CİDDİ BİR KAMU ZARARI
Bu iddialar, Pekcan’ın görevden alınmasından önce Ticaret Bakanlığı tarafından yapılan resmi açıklamayla da kısmen doğrulanmıştır. Nanoksia firmasından Bakanlık için dezenfektan alımının yapıldığı kabul edilmiştir. Satın alma süreciyle ilgili herhangi bir şeffaflık bulunmamakta, hangi yöntemle yapıldığı, Kamu İhale Kanunu hükümlerine uygun olup olmadığı bilinmemektedir. Türkiye İhracatçılar Meclisi ve TOBB’a bağlı şirketlerin aynı firmadan yaptığı dezenfektan alımları ise “ticari faaliyet olarak” nitelendirilerek Ticaret Bakanlığı tarafından da zımnen kabul edilmiştir. Nanoksia’nın, aracı firmasına 100 liraya sattığı ürünü, Ticaret Bakanlığı ve denetimindeki kuruluşların 175 liradan aldığı kamuoyuna yansıyan fatura bilgilerinden anlaşılmaktadır. Ortada görevi kötüye kullanma, nüfuz ticareti, ihaleye fesat karıştırma ve benzeri fiillerin işlendiği, ayrıca kamu zararına da yol açıldığı iddia edilmektedir.
NÜFUZ KULLANIMI
Pekcan’ın nüfuzunu kullanarak başka kamu kurum ve kuruluşlarına da kendi firmasının ürününü satmaya çalıştığına ilişkin iddialar bulunmaktadır. Kendisini Pekcan’ın Başdanışmanı olarak tanıtan bir şahsın kurduğu firmanın da Nanoksia’nın bayiliğini yaptığı bilinmektedir.
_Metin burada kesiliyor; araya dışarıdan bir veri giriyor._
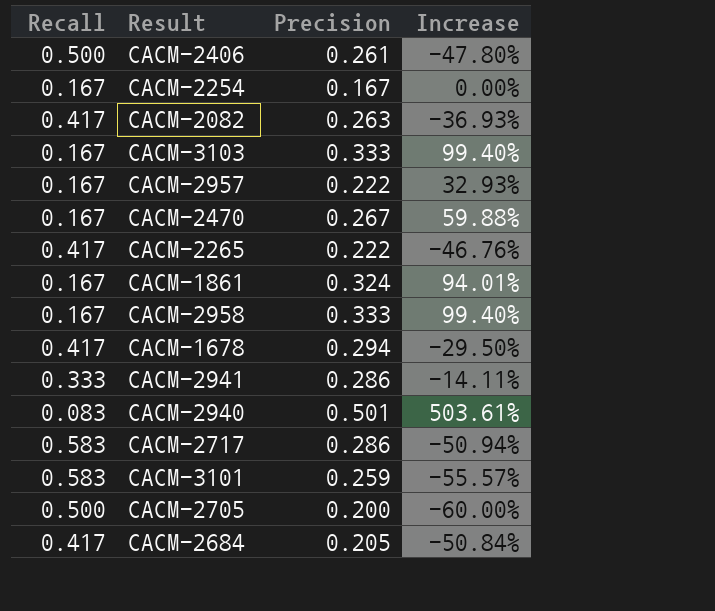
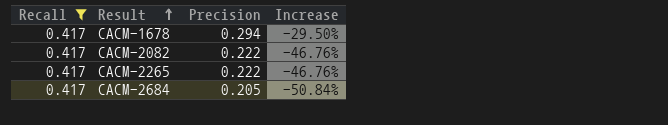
filter: none -> Recall = 0.417
row order: none -> Result ascending
CACM-2082 | Precision: 0.263 -> 0.222
CACM-2082 | Increase: -36.93% -> -46.76%

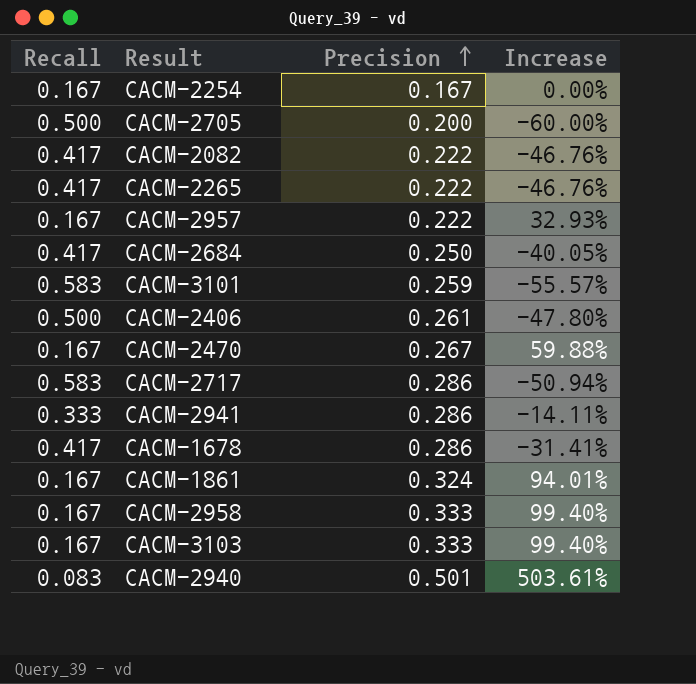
filter: Recall = 0.417 -> none
row order: Result ascending -> Precision ascending
CACM-2684 | Precision: 0.205 -> 0.250
CACM-2684 | Increase: -50.84% -> -40.05%
CACM-1678 | Precision: 0.294 -> 0.286
CACM-1678 | Increase: -29.50% -> -31.41%

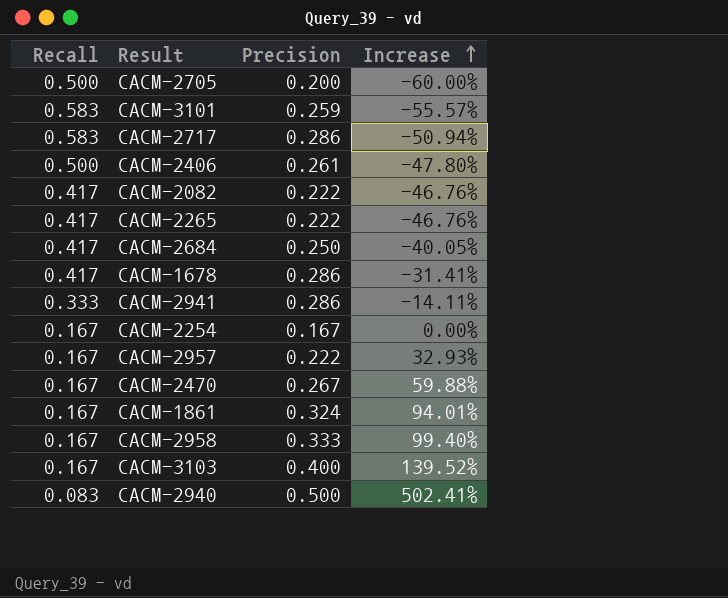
row order: Precision ascending -> Increase ascending
CACM-3103 | Precision: 0.333 -> 0.400
CACM-3103 | Increase: 99.40% -> 139.52%
CACM-2940 | Precision: 0.501 -> 0.500
CACM-2940 | Increase: 503.61% -> 502.41%

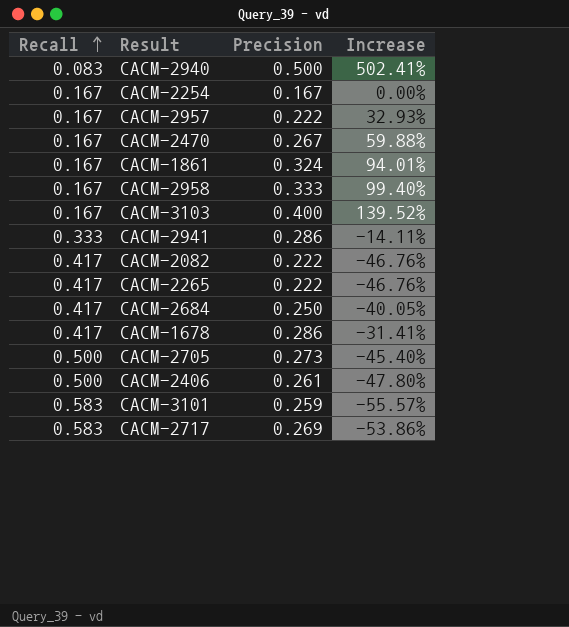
row order: Increase ascending -> Recall ascending
CACM-2705 | Precision: 0.200 -> 0.273
CACM-2705 | Increase: -60.00% -> -45.40%
CACM-2717 | Precision: 0.286 -> 0.269
CACM-2717 | Increase: -50.94% -> -53.86%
Cumhurbaşkanlığı Kararlarıyla, İstatistik Pozisyonlarına Bölünmüş Türk Gümrük Tarife Cetveli ve İthalat Rejimi Kararına ekli listelerde yapılan değişikliklerle, Nanoksia firmasının ürettiği ürünlere KDV ve ihracat ayrıcalığı sağlandığı, ithalat kısıtlamasıyla da korunduğu ileri sürülmektedir. Resmi Gazete’de 13 Mayıs 2020’de yayımlanan 2533 sayılı Cumhurbaşkanı Kararıyla, Pekcan’ın firması açıkça kayırılmıştır. 2016 yılında “Cumhurbaşkanının eşinin adını vererek gümrükten vergisiz mal geçirmek istediği” yönünde ihbar edilen Pekcan, 2020 yılında Cumhurbaşkanı Erdoğan’ın kararıyla, şirketinin dezenfektan ürününün nano gümüş değer aralığına uygun bir koda kavuşturularak, piyasadaki benzer ürünleri üreten veya ihraç etmek isteyenlere karşı üstünlük sağlandığı iddiaları bulunmaktadır.. Sanayi ve Teknoloji Bakanlığının aynı firmaya 1 milyon 443 bin 998 liralık yatırım desteği vermiştir. Bu desteğin sektörde haksız rekabete yol açıp açmadığı araştırılmalıdır. Aile, Çalışma ve Sosyal Hizmetler Bakanlığı’nın yayımladığı İş Sağlığı ve İş Güvenliğine İlişkin İşyeri Tehlike Sınıfları Tebliğinde Değişiklik Yapılmasına Dair Tebliğle, doğal dezenfektan imalatı “çok tehlikeli” sınıftan çıkarılarak “tehlikeli” sınıfına düşürülmüş ve Nanoksia ve benzeri firmalara, diğer üreticilere göre önemli bir maliyet avantajı sağlandığı ifade edilmektedir.
TBMM SESSİZ KALAMAZ
Pekcan’ın görev, yetki ve makamından kaynaklanan nüfuzunu kendisinin ortağı, eşinin de hem ortağı hem de Yönetim Kurulu Başkanı olduğu bir firmanın ticari çıkar ve amaçları için kullandığı iddialarının yanı sıra yürütme organının da COVİD-19’la mücadele adıyla aldığı kimi kararlarla bir firmanın ticari çıkarlarına hizmet ettiği ileri sürülmektedir.
TBMM’nin bu iddialar karşısında sessiz kalması beklenemez. Yukarıda sayılan ve özel olarak Ticaret Bakanlığı genel olarak da yürütme organı tarafından yapılan iş ve iş işlemlerle ile alınan kararlarla ilgili olarak Anayasa’nın 98 ve İçtüzüğün 104 ve105’inci maddeleri kapsamında bir Meclis araştırması açılmasını arz ederiz.”